Threat Post & Journal of CyberPolicy, October 19, 2018, with comments by Ray DeMeo;
Most people in the cybersecurity space remember BlackEnergy, the advanced persistent threat (APT) responsible for attacking and shutting down electrical grids in Ukraine in December three years ago. Now BlackEnergy has an architecturally similar and more modern successor, GreyEnergy, that’s emerged this past week. While it’s showing similarities to its predecessor, so far, it has a different focus. Rather than shutting electrical grids down, GreyEnergy has cyber-espionage as its main objective.
BlackEnergy’s bad actors, known as Sandworm, evolved into another group now known as the TeleBots. The TeleBots have been linked to the NotPetya attacks last June, as well as another attack on Ukrainian power infrastructure using Industroyer malware in 2016. TeleBots is responsible for additional attacks in Ukraine as well over the last 3 years impacting the financial and supply chain industries.

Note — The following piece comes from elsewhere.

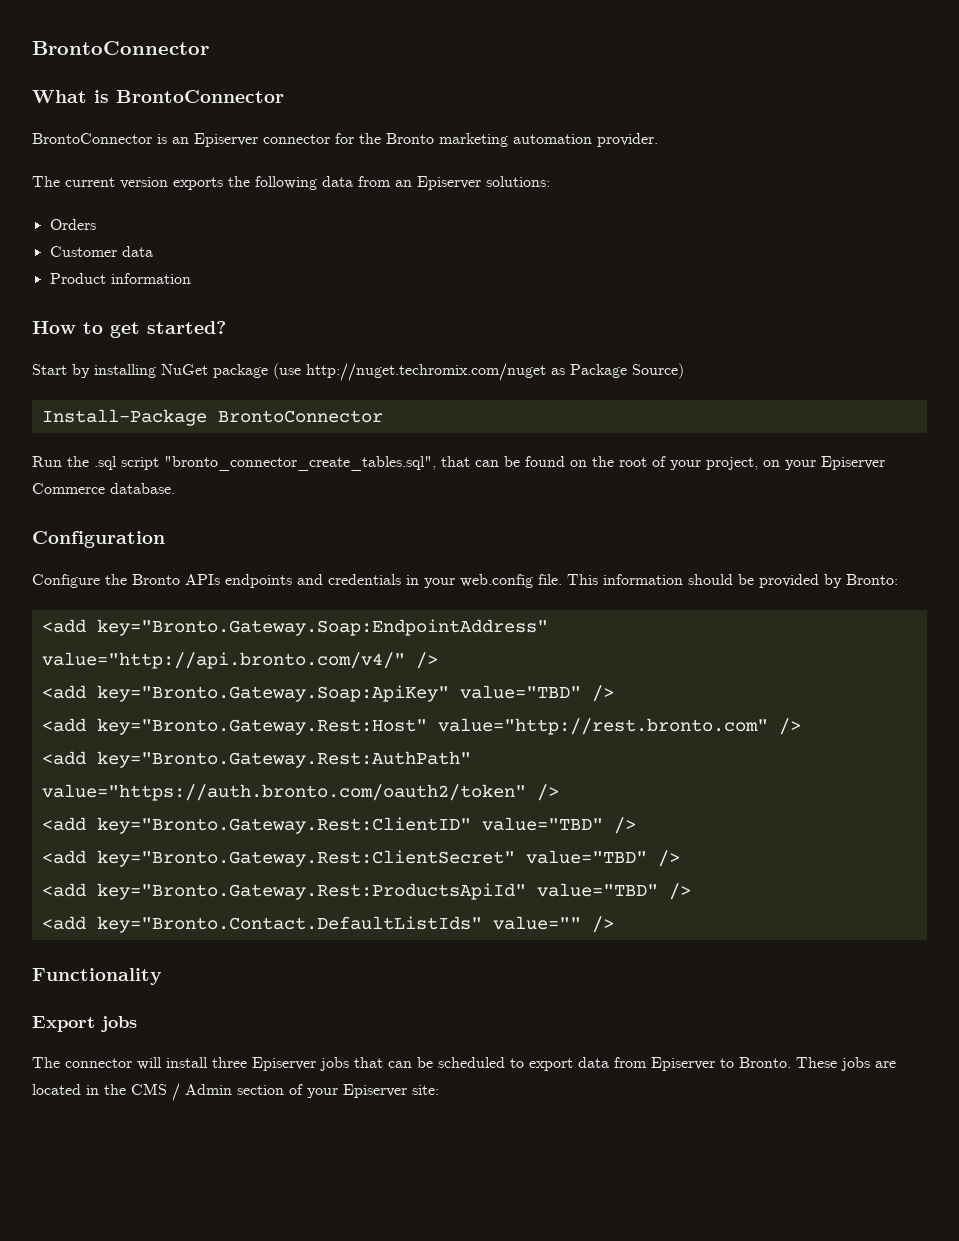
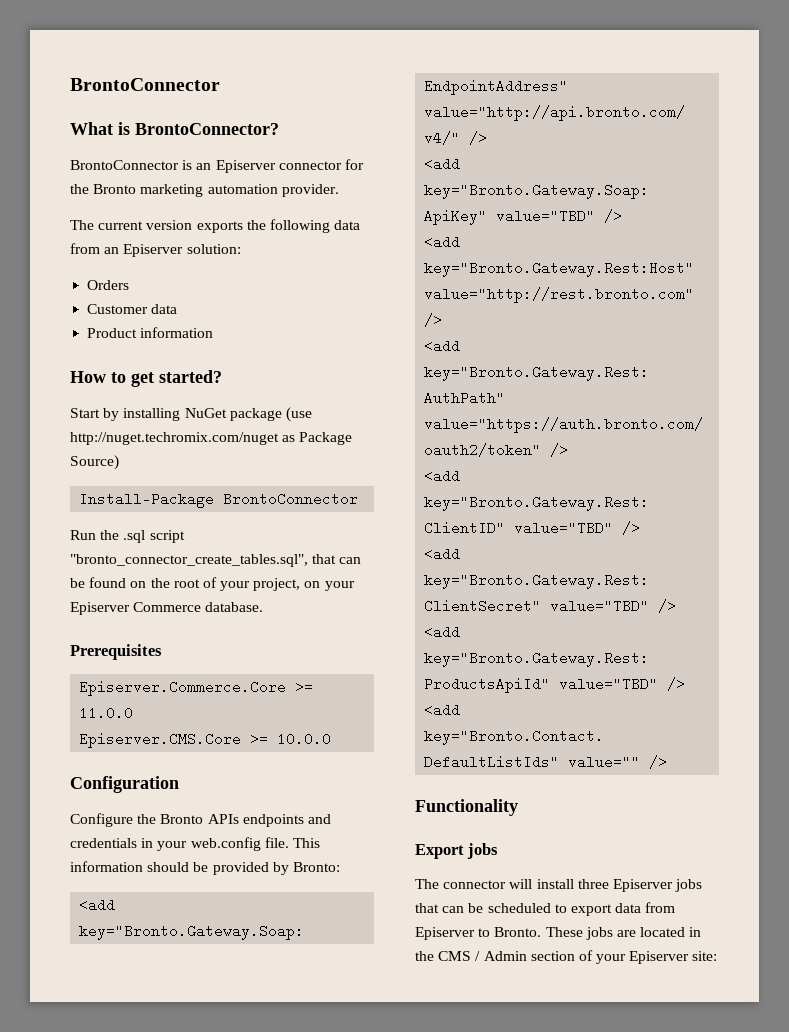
[116,90,284,103] BrontoConnector -> [135,123,279,135] BrontoConnector?
[486,176,550,187] solutions: -> [186,244,241,254] solution:
(175, 488) none -> [70,644,162,660] [79,680,314,696] [79,706,134,720] [79,732,332,748] // Prerequisites // Episerver.Commerce.Core >= 11.0.0 // Episerver.CMS.Core >= 10.0.0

That history sets the backdrop for GreyEnergy, which is carrying forward its own reasoning and rationale. While it also uses malware for its offensive strikes against energy companies (and other high-stakes targets) in Ukraine and elsewhere, its focus is on espionage and reconnaissance. The malware carries out stealthy acts such as backdooring, taking screenshots, extracting files, keylogging, and stealing passwords and credentials.
The targets seem to be specifically focused on ICS workstations running ICS/SCADA software. While this group has been active for a few years, they haven’t been well tracked until recently because their actions were not aggressive. But these could be small steps leading up to more dangerous and sabotaging attacks on utilities or industrial control systems (ICS) where the damage could be significant.
GreyEnergy malware, like BlackEnergy and Industroyer, uses remote C2 (command and control) servers for covert communication. And as GrayEnergy has emerged, BlackEnergy has disappeared. At least one of the victims is the same. Both have hit the hardest in Ukraine, followed by Poland. Probably not a coincidence.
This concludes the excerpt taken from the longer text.